Там в портфеле, в мешочке у меня лежат пятнадцать одинаковых металлических рублей с профилем Ленина на одной стороне. Их я стал собирать еще летом, когда у меня возникла идея сделать из них некое украшение, которое, как мне подумалось, должно было подойти кавказской девушке. Такие украшения я видел в нашем краевом музее, на экспозиции «народы Кавказа». На серебряной цепочке висели царские рубли. Такие с позволения сказать бусы девушки носили на груди и чем больше было монет, соответственно тем дороже украшение. Поскольку Лора была наполовину осетинка, я решил порадовать ее таким подарком.

– Вот, – я протянул Игорю мешочек с рублями. – Просверлишь?

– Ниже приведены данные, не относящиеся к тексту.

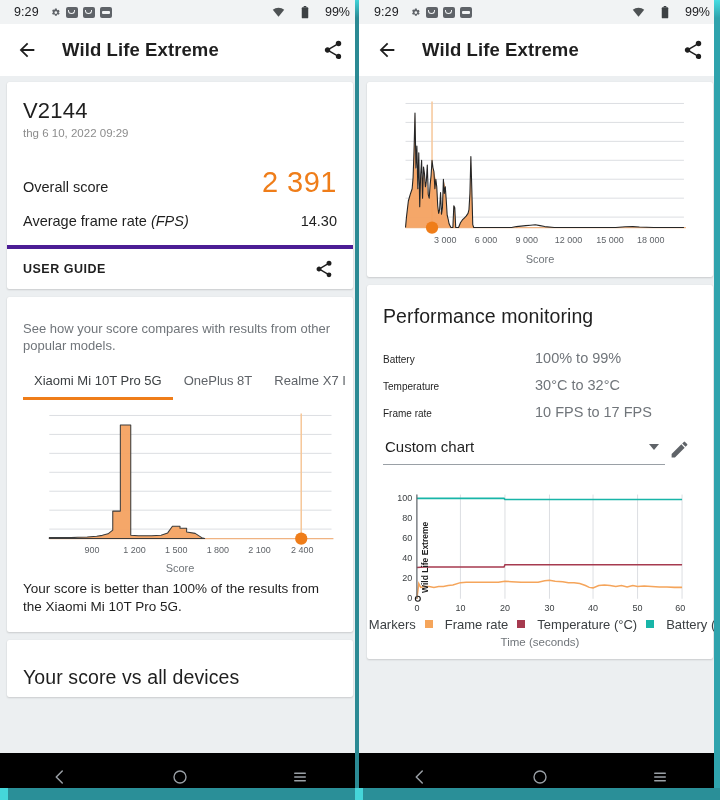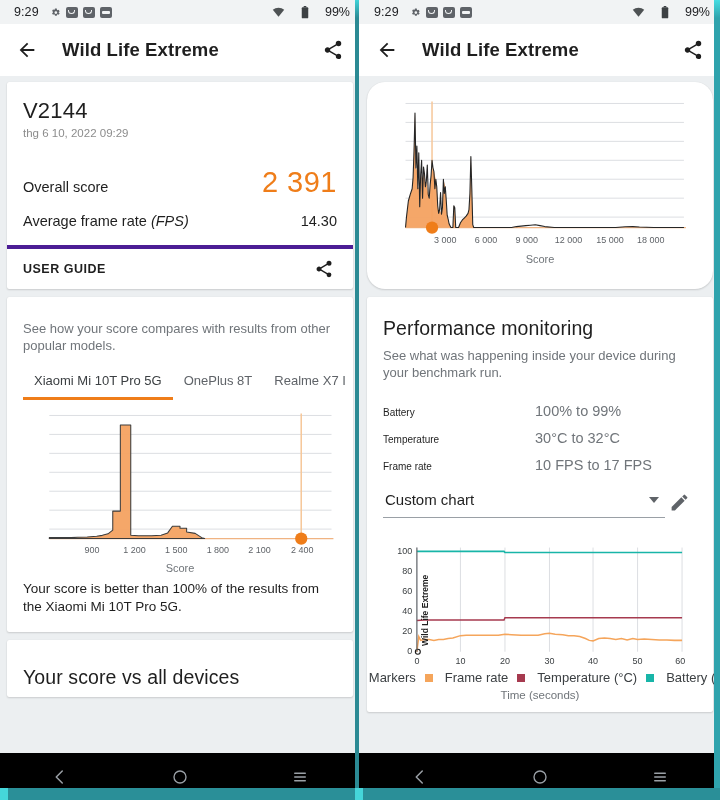--- a/index.html
+++ b/index.html
@@ -369,7 +369,7 @@
 
     <div class="body">
 
-      <div class="card noPadTop" style="padding-bottom:24px;border-radius:18px;">
+      <div class="card noPadTop" style="padding-bottom:12px;">
         <div class="chart-wrap" style="margin-top:2px;">
           <svg viewBox="0 0 340 170" preserveAspectRatio="none" aria-label="all devices score histogram">
             <g stroke="#dadce0" stroke-width="1">

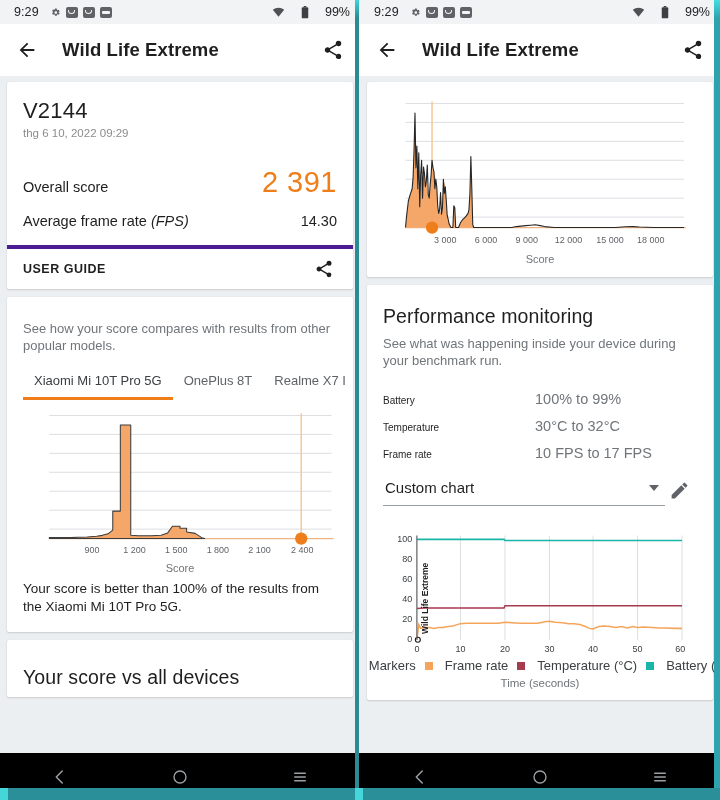--- a/index.html
+++ b/index.html
@@ -406,7 +406,6 @@
 
       <div class="card">
         <div class="sec-title" style="margin-top:4px;">Performance monitoring</div>
-        <div class="sec-sub">See what was happening inside your device during your benchmark run.</div>
 
         <div class="perf-table">
           <div class="perf-row">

– Давай, попробую, – он достал из мешочка один рубль и стал его изучать. – Просверлю, металл мягкий, это сплав, возьмет его и обычное сверло.

– Спасибо, Игорек.

– Не за что! В воскресенье принесу.

            Я, наконец, прикуриваю сигарету, но от бычка Игоря. Мы стоим возле окна, стараясь выпускать дым в открытую створку. В роте Чуев, но мы не особенно этого боимся. Времена не те, чтоб за простое курение получать взыскания. Да и Чуев уже не шляется по туалетам и умывальникам, чтоб не попасть в неловкое положение. В общем никто из офицеров не ходит в наше общежитие, ни комбат, ни замполит, ни дежурные по училищу, – никто не хочет попасть в глупое положение, когда он не сможет наказать курсанта, без пяти минут офицера.

– А зачем тебе это? – спрашивает Игорь, выбрасывая свой окурок в очко.

– Да попросили… – вру я, не желая объяснять истинную причину.

– Строимся в увольнение! – слышится зычный голос старшины. Он теперь сам поторапливает нас. Раньше все было наоборот. Я догадываюсь о причине таких перемен. В увольнении я видел его с девушкой, причем не просто идущих рядом, а сидящих на скамейке и милующихся, как два голубка. Любовь, ничего не поделаешь!

– Сделаешь? – еще раз я спрашиваю Игоря, тем самым подчеркивая всю значимость для меня этой просьбы.